CHAPTER 30

APHRIKAN MAGIC DOESN’T TAKE A LOT OF POWER, AND IT DOESN’T take a lot of ingredients. You don’t have to memorize gestures or chants. You just look at whatever you want to cast the spell on, in as many ways as you can think of, until you have an understanding of it, and then you sort of nudge whatever magic is already there, so it moves the way you want it to.

What Aphrikan magic takes is timing. Also practice, which is how you learn to get the seeing and the timing right. I’d been studying and practicing Aphrikan magic for nearly eight years, and for the last five, it had been the only magic I could get to work for me. Eight years wasn’t enough to do anything that would take a lot of power or make a big change in something, but it was plenty enough time to get good at things that just needed a little bit of a push to make them happen anyway.

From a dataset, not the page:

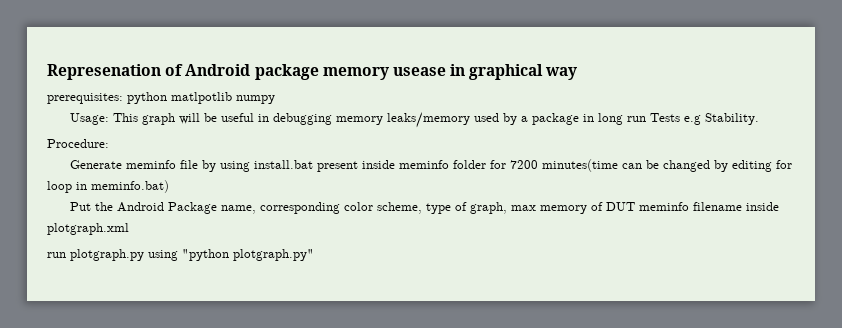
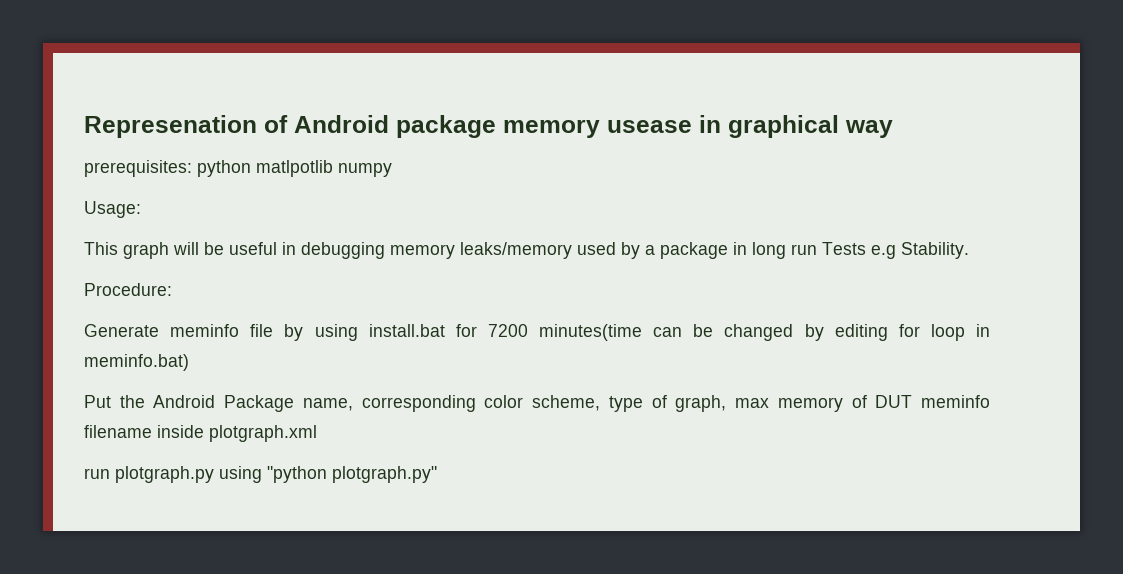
(109, 119) none -> (141, 209) //
[316,160,486,172] present inside meminfo folder -> (445, 330) none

Straightening out the little twist in the mirror bugs’ magic, the one that kept the beetles from absorbing magic from the mirror bugs, didn’t take much more than a nudge.

The carpet of beetles seethed. The cloud of mirror bugs trembled and began to die as the crawling beetles absorbed more and more of their magic. It spread fast, like setting fire to the corner of a sheet of paper—first there’s just a small flame in the corner, then it spreads up one edge, and then suddenly the whole page is aflame, turning black and curling, and you have to drop it or singe your fingers.

Mirror bugs dropped out of the sky like silver rain. New mirror bugs rained upward as the crawling beetles popped and took off, then fell in turn as the beetles farther out absorbed their magic. It didn’t take long for the cycle to spread outward from the settlement in an expanding ring. All I had to do was keep holding that little twist straight, so that the beetles could absorb magic from the mirror bugs.

Beside me, William yelled in surprise. “Eff! What are you doing?”

“Killing bugs,” I said. I couldn’t explain more without losing my concentration.

At first it was easy. The magic in natural things doesn’t come one-thing-at-a-time, like it does with people. Oh, each mirror bug had its own little bit of mirror bug magic, but the magic itself was still all one thing, the way a river is all one thing even though it’s made up of lots of buckets and cups and drops of water. Normally, that overall mirror bug magic would be stretched thin and hard to feel, but with so many mirror bugs all in one place, it was concentrated and easy to sense.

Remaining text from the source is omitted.